TASK TO CARRY OUT:
Pictures aside, restate the records below exactly as written.
====== DATA RECORDS
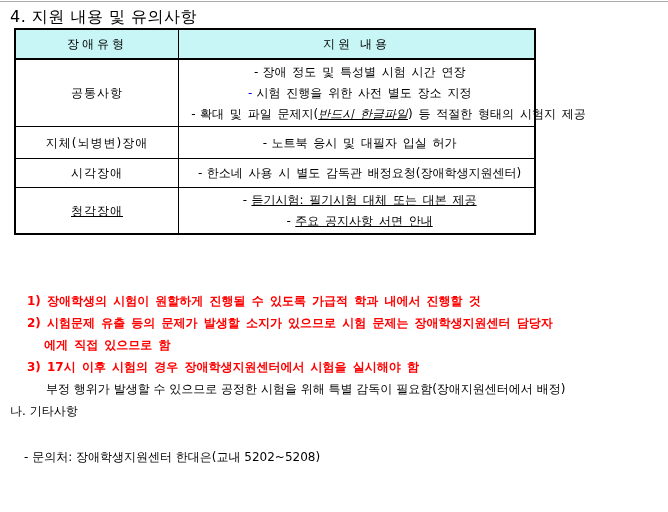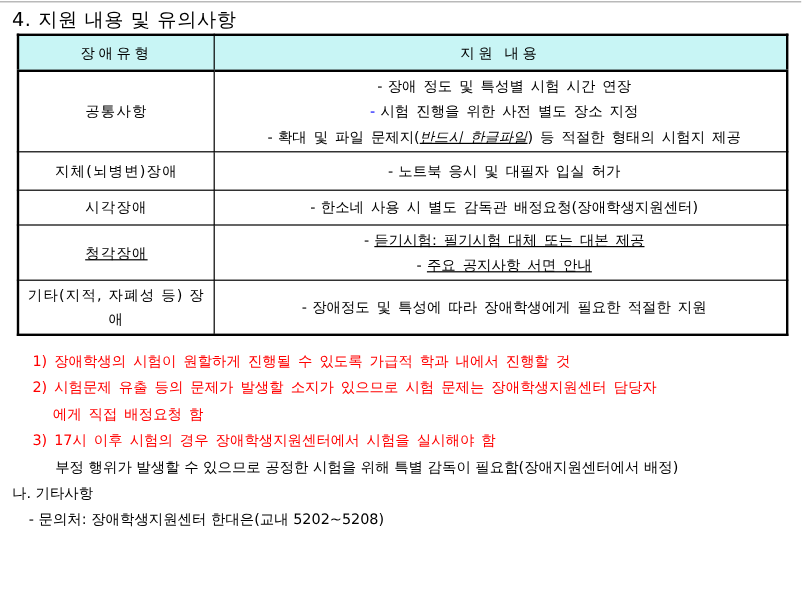--- a/index.html
+++ b/index.html
@@ -4,21 +4,21 @@
 <style>
   html,body{margin:0;padding:0;background:#fff;}
   .page{
     position:relative;width:668px;height:512px;background:#ffffff;overflow:hidden;
     font-family:"DejaVu Sans",sans-serif;font-size:12px;color:#000;
   }
   .top-rule{position:absolute;top:1px;left:0;width:668px;height:1px;background:#a9a9a9;}
   .heading{position:absolute;left:10px;top:7px;font-size:16px;letter-spacing:0.5px;white-space:nowrap;}
 
   table.support{
-    position:absolute;left:14px;top:28px;width:643px;
+    position:absolute;left:14px;top:28px;width:522px;
     border-collapse:collapse;border:2px solid var(--border,#000);
     table-layout:fixed;font-size:12px;
   }
   table.support th, table.support td{border:1px solid var(--border,#000);}
   table.support th{
     background:var(--table-header-bg,#c8f5f5);
     height:26px;font-weight:normal;letter-spacing:3px;text-align:center;
     border-bottom:2px solid var(--border,#000);
   }
   th.col-type{width:160px;}
@@ -36,22 +36,22 @@
   .dash.blue{color:var(--accent-blue,#0000ff);}
   .ul{text-decoration:underline;font-style:italic;}
 
   .notes{position:absolute;left:0;top:290px;width:668px;}
   .nline{line-height:22px;white-space:nowrap;}
   .nline.t{margin-left:10px;}
   .nline.l1{margin-left:27px;}
   .nline.l1c{margin-left:44px;}
   .nline.l2{margin-left:33px;}
   .nline.l2c{margin-left:46px;}
-  .nline.l1x{margin-left:24px;}
-  .red{color:var(--accent-red,#ff0000);font-weight:normal;word-spacing:2px;}
+  .nline.l1x{margin-left:24px;margin-top:24px;}
+  .red{color:var(--accent-red,#ff0000);font-weight:bold;word-spacing:2px;}
 </style>
 </head>
 <body>
 
 <div class="page">
   <div class="top-rule"></div>
 
   <div class="heading">4. 지원 내용 및 유의사항</div>
 
   <table class="support">
@@ -82,31 +82,25 @@
           <div class="bullet-line"><span class="dash">-</span><span>한소네 사용 시 별도 감독관 배정요청(장애학생지원센터)</span></div>
         </td>
       </tr>
       <tr class="r3">
         <td class="type-cell">청각장애</td>
         <td class="content-cell">
           <div class="bullet-line"><span class="dash">-</span><span>듣기시험: 필기시험 대체 또는 대본 제공</span></div>
           <div class="bullet-line"><span class="dash">-</span><span>주요 공지사항 서면 안내</span></div>
         </td>
       </tr>
-      <tr class="r4">
-        <td class="type-cell">기타(지적, 자폐성 등) 장애</td>
-        <td class="content-cell">
-          <div class="bullet-line"><span class="dash">-</span><span>장애정도 및 특성에 따라 장애학생에게 필요한 적절한 지원</span></div>
-        </td>
-      </tr>
     </tbody>
   </table>
 
   <div class="notes">
     <div class="nline l1 red">1) 장애학생의 시험이 원할하게 진행될 수 있도록 가급적 학과 내에서 진행할 것</div>
     <div class="nline l1 red">2) 시험문제 유출 등의 문제가 발생할 소지가 있으므로 시험 문제는 장애학생지원센터 담당자</div>
-    <div class="nline l1c red">에게 직접 배정요청 함</div>
+    <div class="nline l1c red">에게 직접 있으므로 함</div>
     <div class="nline l1 red">3) 17시 이후 시험의 경우 장애학생지원센터에서 시험을 실시해야 함</div>
     <div class="nline l2c">부정 행위가 발생할 수 있으므로 공정한 시험을 위해 특별 감독이 필요함(장애지원센터에서 배정)</div>
     <div class="nline t">나. 기타사항</div>
     <div class="nline l1x">- 문의처: 장애학생지원센터 한대은(교내 5202~5208)</div>
   </div>
 </div>
 
 </body></html>

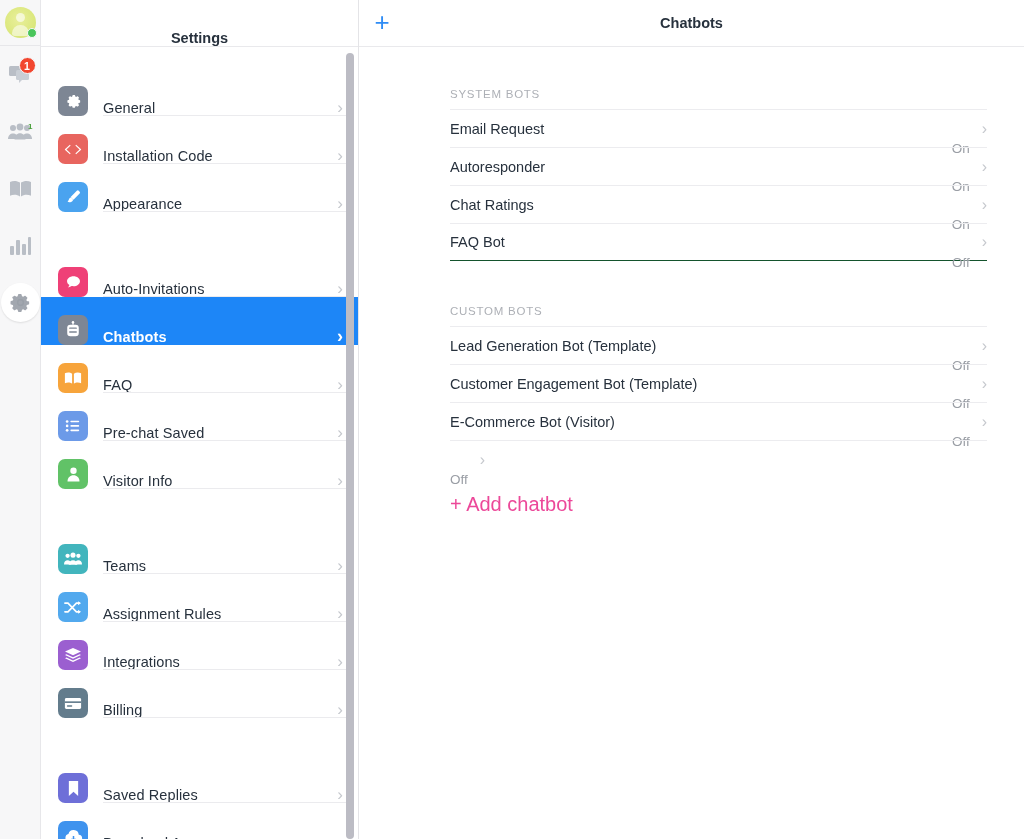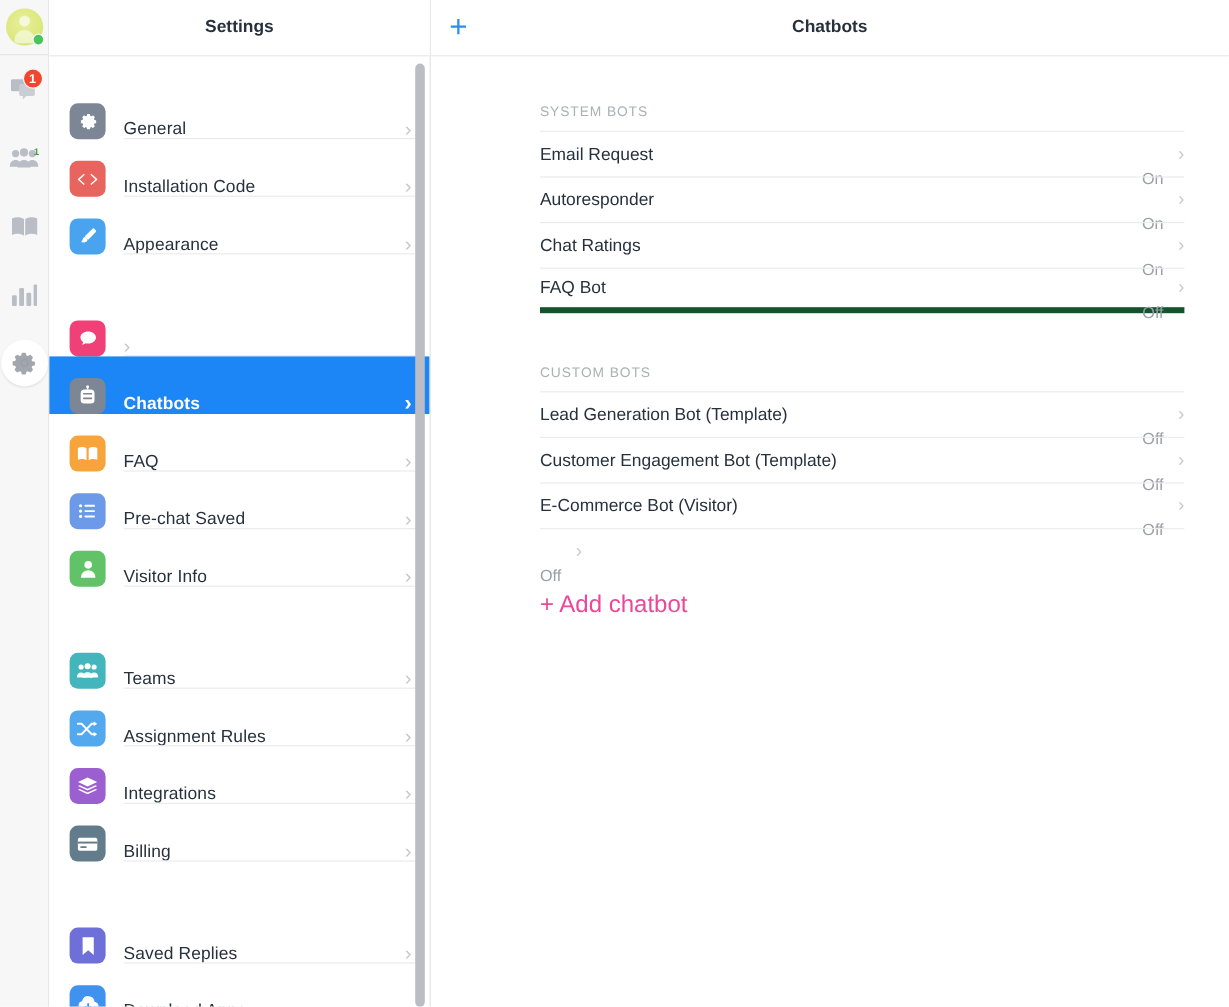--- a/index.html
+++ b/index.html
@@ -67,21 +67,21 @@
   
   .settings-panel {
     width: 318px; flex: 0 0 318px; height: 839px;
     background: #ffffff;
     border-right: 1px solid #e4e4e7;
     display: flex; flex-direction: column;
     position: relative;
   }
   .settings-header {
     height: 47px; flex: 0 0 47px;
-    display: flex; align-items: center; justify-content: center;
+    display: flex; align-items: flex-end; justify-content: center;
     border-bottom: 1px solid #e9e9ec;
     background: #fff;
   }
   .settings-title { font-size: 14.5px; font-weight: bold; color: #27313d; }
   .settings-scroll {
     flex: 1; overflow: hidden; position: relative; padding-top: 21px;
   }
   .sgroup { padding: 0 0 0 0; }
   .sgap { height: 37px; }
   .srow {
@@ -140,21 +140,21 @@
   .section { width: 537px; margin-left: 91px; }
   .section-label {
     font-size: 11.5px; color: #adb0b6; letter-spacing: .75px;
     padding-bottom: 9px;
   }
   .bot-row {
     height: 38px; display: flex; align-items: center;
     border-top: 1px solid #ececef;
     position: relative;
   }
-  .bot-row:last-of-type { border-bottom: 5px solid #14532d; justify-content: flex-end; }
+  .bot-row:last-of-type { border-bottom: 1px solid #14532d; justify-content: flex-end; }
   .bot-name { flex: 1; font-size: 14.5px; color: #27313d; }
   .bot-state { font-size: 13.5px; color: #9a9ea5; margin-right: 12px; margin-top: 40px; }
   .bot-chev { color: #c6c9ce; font-size: 16px; line-height: 1; }
   .section-gap { height: 44px; }
   .add-chatbot {
     font-size: 20px; color: #ec4899; padding-top: 15px;
   }
 </style>
 </head>
 <body>
@@ -258,20 +258,21 @@
 
       <div class="sgap"></div>
 
       <div class="sgroup">
         <div class="srow">
           <div class="sicon" style="background:#ef4077">
             <svg width="17" height="16" viewBox="0 0 20 18">
                 <path fill="#fff" d="M10 2.2c-4.2 0-7.6 2.6-7.6 5.8 0 1.8 1.1 3.4 2.8 4.5-.2 1-.8 2-1.7 2.8 1.6-.1 3.1-.7 4.2-1.5.7.1 1.5.2 2.3.2 4.2 0 7.6-2.6 7.6-5.9S14.2 2.2 10 2.2z"></path>
               </svg>
           </div>
+          <div class="slabel">Auto-Invitations</div>
           <div class="schev">›</div>
           <div class="sdiv"></div>
         </div>
 
         <div class="srow selected">
           <div class="sicon" style="background:#7d8694">
             <svg width="16" height="18" viewBox="0 0 18 20">
               <rect x="8.3" y="1" width="1.4" height="3" fill="#fff"></rect>
               <circle cx="9" cy="1.4" r="1.4" fill="#fff"></circle>
               <rect x="2.5" y="4" width="13" height="13" rx="3.6" fill="#fff"></rect>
============
OUTPUT OF THE TASK:
--- a/index.html
+++ b/index.html
@@ -4,21 +4,21 @@
 <style>
   html,body{margin:0;padding:0;background:#fff;}
   .page{
     position:relative;width:668px;height:512px;background:#ffffff;overflow:hidden;
     font-family:"DejaVu Sans",sans-serif;font-size:12px;color:#000;
   }
   .top-rule{position:absolute;top:1px;left:0;width:668px;height:1px;background:#a9a9a9;}
   .heading{position:absolute;left:10px;top:7px;font-size:16px;letter-spacing:0.5px;white-space:nowrap;}
 
   table.support{
-    position:absolute;left:14px;top:28px;width:643px;
+    position:absolute;left:14px;top:28px;width:522px;
     border-collapse:collapse;border:2px solid var(--border,#000);
     table-layout:fixed;font-size:12px;
   }
   table.support th, table.support td{border:1px solid var(--border,#000);}
   table.support th{
     background:var(--table-header-bg,#c8f5f5);
     height:26px;font-weight:normal;letter-spacing:3px;text-align:center;
     border-bottom:2px solid var(--border,#000);
   }
   th.col-type{width:160px;}
@@ -36,22 +36,22 @@
   .dash.blue{color:var(--accent-blue,#0000ff);}
   .ul{text-decoration:underline;font-style:italic;}
 
   .notes{position:absolute;left:0;top:290px;width:668px;}
   .nline{line-height:22px;white-space:nowrap;}
   .nline.t{margin-left:10px;}
   .nline.l1{margin-left:27px;}
   .nline.l1c{margin-left:44px;}
   .nline.l2{margin-left:33px;}
   .nline.l2c{margin-left:46px;}
-  .nline.l1x{margin-left:24px;}
-  .red{color:var(--accent-red,#ff0000);font-weight:normal;word-spacing:2px;}
+  .nline.l1x{margin-left:24px;margin-top:24px;}
+  .red{color:var(--accent-red,#ff0000);font-weight:bold;word-spacing:2px;}
 </style>
 </head>
 <body>
 
 <div class="page">
   <div class="top-rule"></div>
 
   <div class="heading">4. 지원 내용 및 유의사항</div>
 
   <table class="support">
@@ -82,31 +82,25 @@
           <div class="bullet-line"><span class="dash">-</span><span>한소네 사용 시 별도 감독관 배정요청(장애학생지원센터)</span></div>
         </td>
       </tr>
       <tr class="r3">
         <td class="type-cell">청각장애</td>
         <td class="content-cell">
           <div class="bullet-line"><span class="dash">-</span><span>듣기시험: 필기시험 대체 또는 대본 제공</span></div>
           <div class="bullet-line"><span class="dash">-</span><span>주요 공지사항 서면 안내</span></div>
         </td>
       </tr>
-      <tr class="r4">
-        <td class="type-cell">기타(지적, 자폐성 등) 장애</td>
-        <td class="content-cell">
-          <div class="bullet-line"><span class="dash">-</span><span>장애정도 및 특성에 따라 장애학생에게 필요한 적절한 지원</span></div>
-        </td>
-      </tr>
     </tbody>
   </table>
 
   <div class="notes">
     <div class="nline l1 red">1) 장애학생의 시험이 원할하게 진행될 수 있도록 가급적 학과 내에서 진행할 것</div>
     <div class="nline l1 red">2) 시험문제 유출 등의 문제가 발생할 소지가 있으므로 시험 문제는 장애학생지원센터 담당자</div>
-    <div class="nline l1c red">에게 직접 배정요청 함</div>
+    <div class="nline l1c red">에게 직접 있으므로 함</div>
     <div class="nline l1 red">3) 17시 이후 시험의 경우 장애학생지원센터에서 시험을 실시해야 함</div>
     <div class="nline l2c">부정 행위가 발생할 수 있으므로 공정한 시험을 위해 특별 감독이 필요함(장애지원센터에서 배정)</div>
     <div class="nline t">나. 기타사항</div>
     <div class="nline l1x">- 문의처: 장애학생지원센터 한대은(교내 5202~5208)</div>
   </div>
 </div>
 
 </body></html>

--- a/index.html
+++ b/index.html
@@ -67,21 +67,21 @@
   
   .settings-panel {
     width: 318px; flex: 0 0 318px; height: 839px;
     background: #ffffff;
     border-right: 1px solid #e4e4e7;
     display: flex; flex-direction: column;
     position: relative;
   }
   .settings-header {
     height: 47px; flex: 0 0 47px;
-    display: flex; align-items: center; justify-content: center;
+    display: flex; align-items: flex-end; justify-content: center;
     border-bottom: 1px solid #e9e9ec;
     background: #fff;
   }
   .settings-title { font-size: 14.5px; font-weight: bold; color: #27313d; }
   .settings-scroll {
     flex: 1; overflow: hidden; position: relative; padding-top: 21px;
   }
   .sgroup { padding: 0 0 0 0; }
   .sgap { height: 37px; }
   .srow {
@@ -140,21 +140,21 @@
   .section { width: 537px; margin-left: 91px; }
   .section-label {
     font-size: 11.5px; color: #adb0b6; letter-spacing: .75px;
     padding-bottom: 9px;
   }
   .bot-row {
     height: 38px; display: flex; align-items: center;
     border-top: 1px solid #ececef;
     position: relative;
   }
-  .bot-row:last-of-type { border-bottom: 5px solid #14532d; justify-content: flex-end; }
+  .bot-row:last-of-type { border-bottom: 1px solid #14532d; justify-content: flex-end; }
   .bot-name { flex: 1; font-size: 14.5px; color: #27313d; }
   .bot-state { font-size: 13.5px; color: #9a9ea5; margin-right: 12px; margin-top: 40px; }
   .bot-chev { color: #c6c9ce; font-size: 16px; line-height: 1; }
   .section-gap { height: 44px; }
   .add-chatbot {
     font-size: 20px; color: #ec4899; padding-top: 15px;
   }
 </style>
 </head>
 <body>
@@ -258,20 +258,21 @@
 
       <div class="sgap"></div>
 
       <div class="sgroup">
         <div class="srow">
           <div class="sicon" style="background:#ef4077">
             <svg width="17" height="16" viewBox="0 0 20 18">
                 <path fill="#fff" d="M10 2.2c-4.2 0-7.6 2.6-7.6 5.8 0 1.8 1.1 3.4 2.8 4.5-.2 1-.8 2-1.7 2.8 1.6-.1 3.1-.7 4.2-1.5.7.1 1.5.2 2.3.2 4.2 0 7.6-2.6 7.6-5.9S14.2 2.2 10 2.2z"></path>
               </svg>
           </div>
+          <div class="slabel">Auto-Invitations</div>
           <div class="schev">›</div>
           <div class="sdiv"></div>
         </div>
 
         <div class="srow selected">
           <div class="sicon" style="background:#7d8694">
             <svg width="16" height="18" viewBox="0 0 18 20">
               <rect x="8.3" y="1" width="1.4" height="3" fill="#fff"></rect>
               <circle cx="9" cy="1.4" r="1.4" fill="#fff"></circle>
               <rect x="2.5" y="4" width="13" height="13" rx="3.6" fill="#fff"></rect>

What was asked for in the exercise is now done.